How to complete this task
Select all lines holding the word "sizing" from the entries that follow.

----

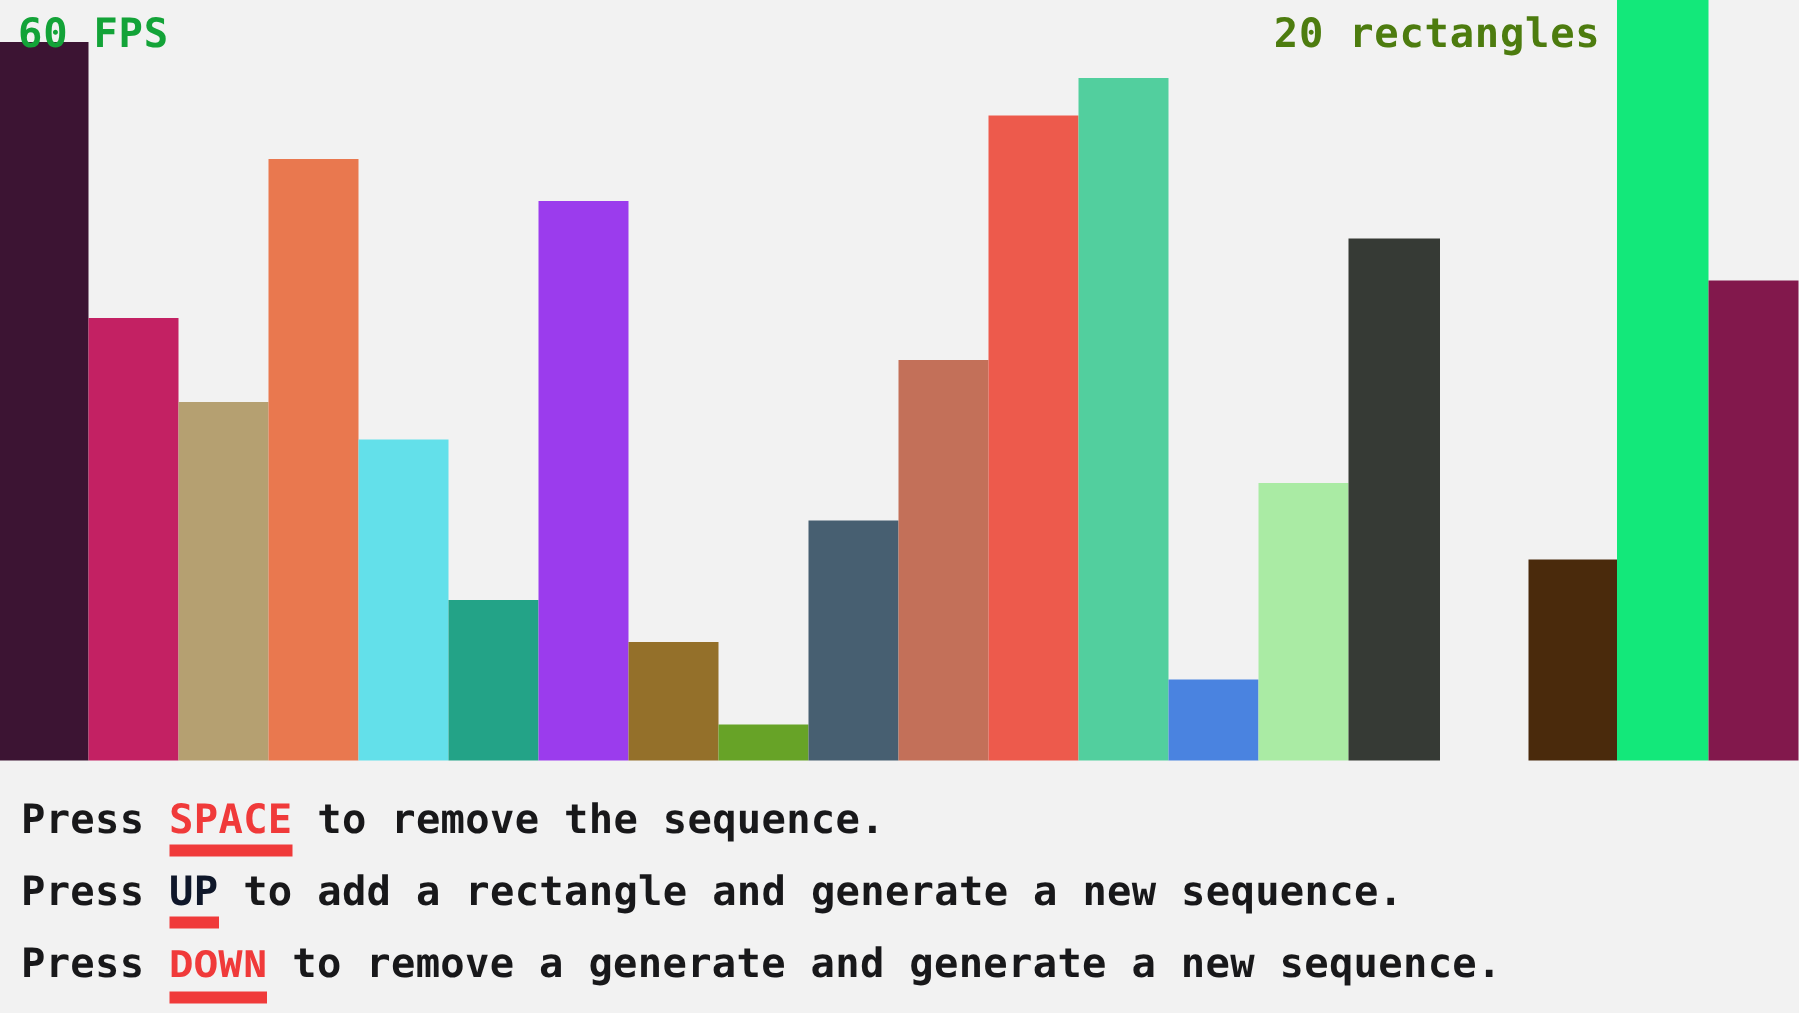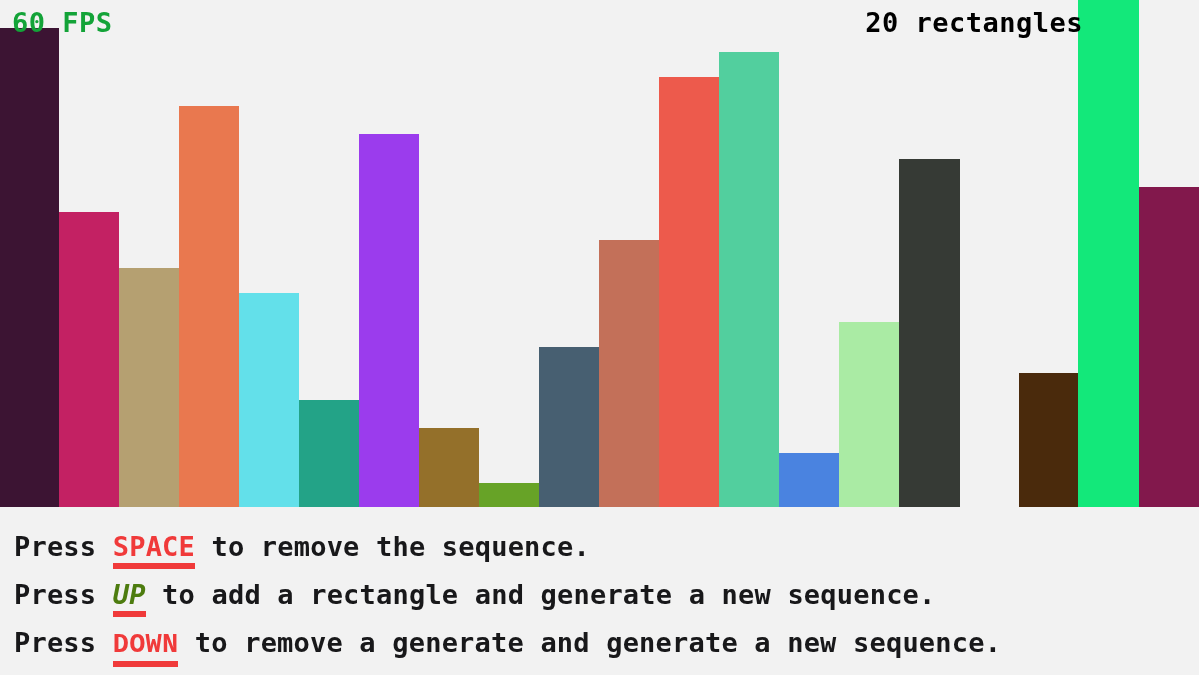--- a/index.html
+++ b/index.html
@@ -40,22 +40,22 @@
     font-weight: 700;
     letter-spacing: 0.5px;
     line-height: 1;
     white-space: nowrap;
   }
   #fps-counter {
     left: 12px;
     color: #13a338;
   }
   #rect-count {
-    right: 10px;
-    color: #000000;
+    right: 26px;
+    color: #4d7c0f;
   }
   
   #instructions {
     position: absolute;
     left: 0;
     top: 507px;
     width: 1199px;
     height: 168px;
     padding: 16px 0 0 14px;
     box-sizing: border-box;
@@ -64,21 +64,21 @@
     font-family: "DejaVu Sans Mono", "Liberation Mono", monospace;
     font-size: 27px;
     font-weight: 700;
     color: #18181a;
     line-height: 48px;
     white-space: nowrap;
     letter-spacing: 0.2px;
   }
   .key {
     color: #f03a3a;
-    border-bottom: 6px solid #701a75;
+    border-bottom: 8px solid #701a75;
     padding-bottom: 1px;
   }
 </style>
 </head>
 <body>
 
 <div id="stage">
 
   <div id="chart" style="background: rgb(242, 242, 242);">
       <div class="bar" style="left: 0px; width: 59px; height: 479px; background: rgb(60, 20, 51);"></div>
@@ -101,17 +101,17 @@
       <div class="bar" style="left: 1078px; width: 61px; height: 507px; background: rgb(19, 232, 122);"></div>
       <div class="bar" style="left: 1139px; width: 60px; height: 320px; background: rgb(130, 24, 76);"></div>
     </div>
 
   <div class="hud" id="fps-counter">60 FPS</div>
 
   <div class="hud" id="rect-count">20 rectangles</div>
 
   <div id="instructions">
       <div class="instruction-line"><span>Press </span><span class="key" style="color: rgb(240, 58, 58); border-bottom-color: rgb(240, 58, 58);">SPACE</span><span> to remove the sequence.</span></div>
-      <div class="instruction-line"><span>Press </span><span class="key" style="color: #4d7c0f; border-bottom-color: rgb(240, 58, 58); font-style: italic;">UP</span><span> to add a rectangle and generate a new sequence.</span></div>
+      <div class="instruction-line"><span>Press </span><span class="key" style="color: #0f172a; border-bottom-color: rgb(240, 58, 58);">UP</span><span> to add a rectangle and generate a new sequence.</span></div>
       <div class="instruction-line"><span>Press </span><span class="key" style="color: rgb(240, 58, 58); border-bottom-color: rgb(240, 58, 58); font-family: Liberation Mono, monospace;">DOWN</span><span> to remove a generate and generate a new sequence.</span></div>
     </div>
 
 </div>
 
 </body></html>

----

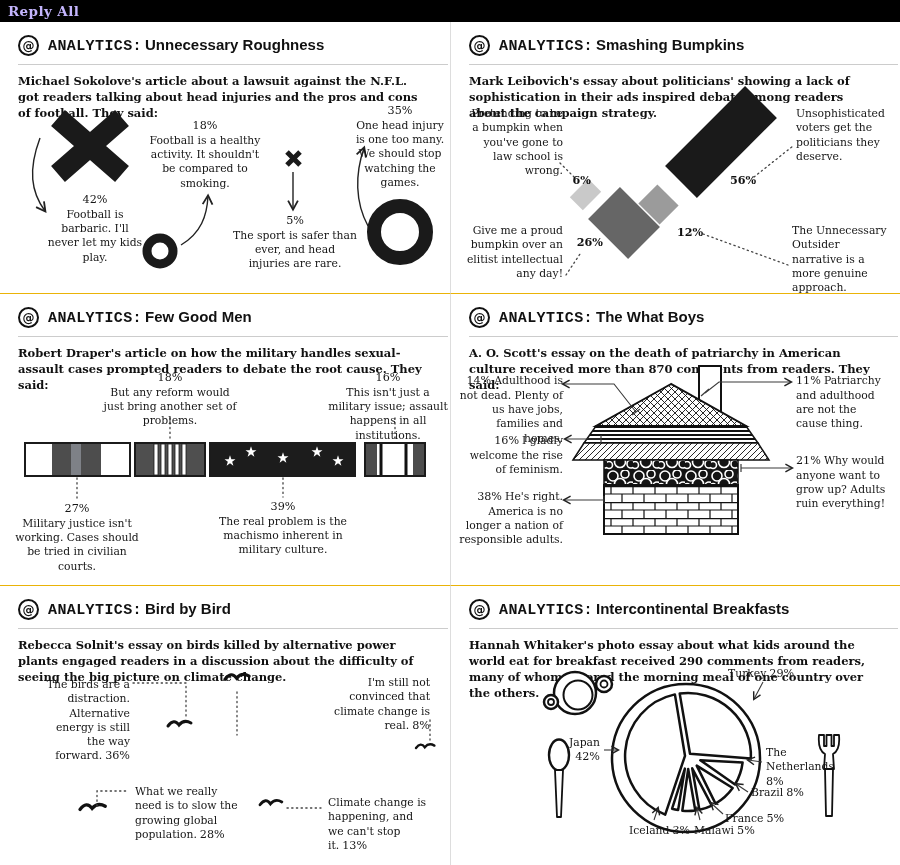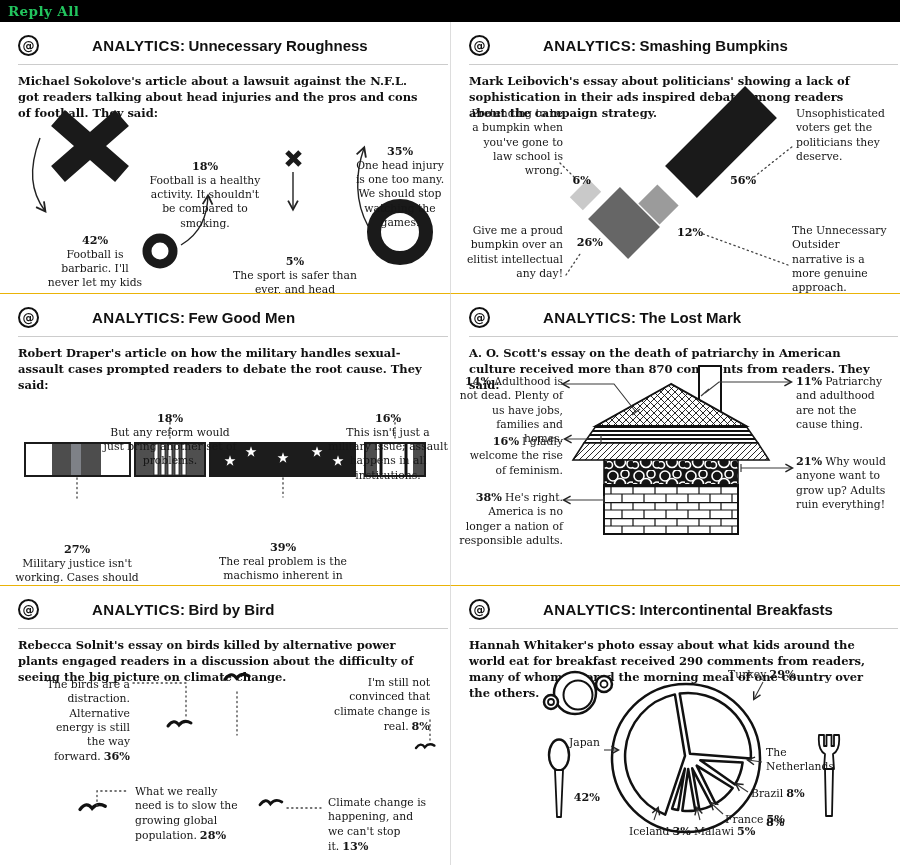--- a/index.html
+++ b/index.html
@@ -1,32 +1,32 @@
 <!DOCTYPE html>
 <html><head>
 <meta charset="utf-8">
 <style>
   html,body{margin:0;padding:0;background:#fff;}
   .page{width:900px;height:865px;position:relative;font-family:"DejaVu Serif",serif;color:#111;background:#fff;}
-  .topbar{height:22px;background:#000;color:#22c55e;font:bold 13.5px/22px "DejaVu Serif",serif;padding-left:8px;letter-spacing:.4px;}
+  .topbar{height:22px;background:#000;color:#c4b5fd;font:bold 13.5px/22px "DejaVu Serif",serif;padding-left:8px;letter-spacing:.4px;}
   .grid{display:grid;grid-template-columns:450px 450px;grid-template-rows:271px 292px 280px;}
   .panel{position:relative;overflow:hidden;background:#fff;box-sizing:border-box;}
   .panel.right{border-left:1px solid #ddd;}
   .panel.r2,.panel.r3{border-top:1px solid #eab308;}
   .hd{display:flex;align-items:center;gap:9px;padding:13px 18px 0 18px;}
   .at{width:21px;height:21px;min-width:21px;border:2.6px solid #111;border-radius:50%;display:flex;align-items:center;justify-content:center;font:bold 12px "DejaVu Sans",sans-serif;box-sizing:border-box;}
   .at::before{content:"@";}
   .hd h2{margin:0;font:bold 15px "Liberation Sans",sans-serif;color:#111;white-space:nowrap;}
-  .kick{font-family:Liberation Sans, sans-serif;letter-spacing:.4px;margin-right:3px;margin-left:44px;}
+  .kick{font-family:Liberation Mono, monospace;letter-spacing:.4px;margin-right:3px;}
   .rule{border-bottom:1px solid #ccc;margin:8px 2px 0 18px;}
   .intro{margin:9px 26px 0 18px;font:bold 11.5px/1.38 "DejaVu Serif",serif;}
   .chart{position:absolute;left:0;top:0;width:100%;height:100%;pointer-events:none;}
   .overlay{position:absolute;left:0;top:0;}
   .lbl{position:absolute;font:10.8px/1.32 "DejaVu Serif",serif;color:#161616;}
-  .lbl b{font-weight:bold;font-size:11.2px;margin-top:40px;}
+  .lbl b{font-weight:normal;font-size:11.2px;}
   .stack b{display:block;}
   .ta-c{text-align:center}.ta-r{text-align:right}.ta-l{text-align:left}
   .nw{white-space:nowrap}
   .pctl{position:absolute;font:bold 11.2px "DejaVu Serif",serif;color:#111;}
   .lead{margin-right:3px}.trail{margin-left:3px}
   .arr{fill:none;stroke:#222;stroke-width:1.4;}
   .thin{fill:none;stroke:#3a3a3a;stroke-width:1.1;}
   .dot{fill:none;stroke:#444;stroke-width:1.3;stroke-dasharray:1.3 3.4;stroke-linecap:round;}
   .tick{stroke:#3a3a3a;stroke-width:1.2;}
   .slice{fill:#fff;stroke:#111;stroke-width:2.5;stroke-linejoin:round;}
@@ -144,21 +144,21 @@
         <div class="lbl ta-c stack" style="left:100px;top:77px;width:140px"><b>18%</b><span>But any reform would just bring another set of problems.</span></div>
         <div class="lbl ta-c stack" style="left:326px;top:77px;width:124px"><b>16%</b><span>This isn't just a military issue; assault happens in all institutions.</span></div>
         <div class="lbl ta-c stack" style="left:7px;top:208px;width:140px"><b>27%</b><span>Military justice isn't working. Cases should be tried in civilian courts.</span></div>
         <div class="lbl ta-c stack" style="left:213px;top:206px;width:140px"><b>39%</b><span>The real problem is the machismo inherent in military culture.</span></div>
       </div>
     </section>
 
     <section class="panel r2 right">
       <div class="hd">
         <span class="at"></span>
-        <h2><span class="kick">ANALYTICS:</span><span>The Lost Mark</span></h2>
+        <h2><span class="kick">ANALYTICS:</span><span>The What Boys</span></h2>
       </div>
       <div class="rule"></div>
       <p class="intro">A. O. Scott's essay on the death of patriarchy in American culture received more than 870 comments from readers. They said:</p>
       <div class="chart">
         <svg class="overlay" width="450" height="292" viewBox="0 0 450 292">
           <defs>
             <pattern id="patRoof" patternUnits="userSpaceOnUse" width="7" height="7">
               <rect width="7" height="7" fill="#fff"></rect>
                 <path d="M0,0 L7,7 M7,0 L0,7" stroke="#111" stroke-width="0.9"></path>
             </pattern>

----

Reply to the task
     box-sizing: border-box;
   .panel{position:relative;overflow:hidden;background:#fff;box-sizing:border-box;}
   .at{width:21px;height:21px;min-width:21px;border:2.6px solid #111;border-radius:50%;display:flex;align-items:center;justify-content:center;font:bold 12px "DejaVu Sans",sans-serif;box-sizing:border-box;}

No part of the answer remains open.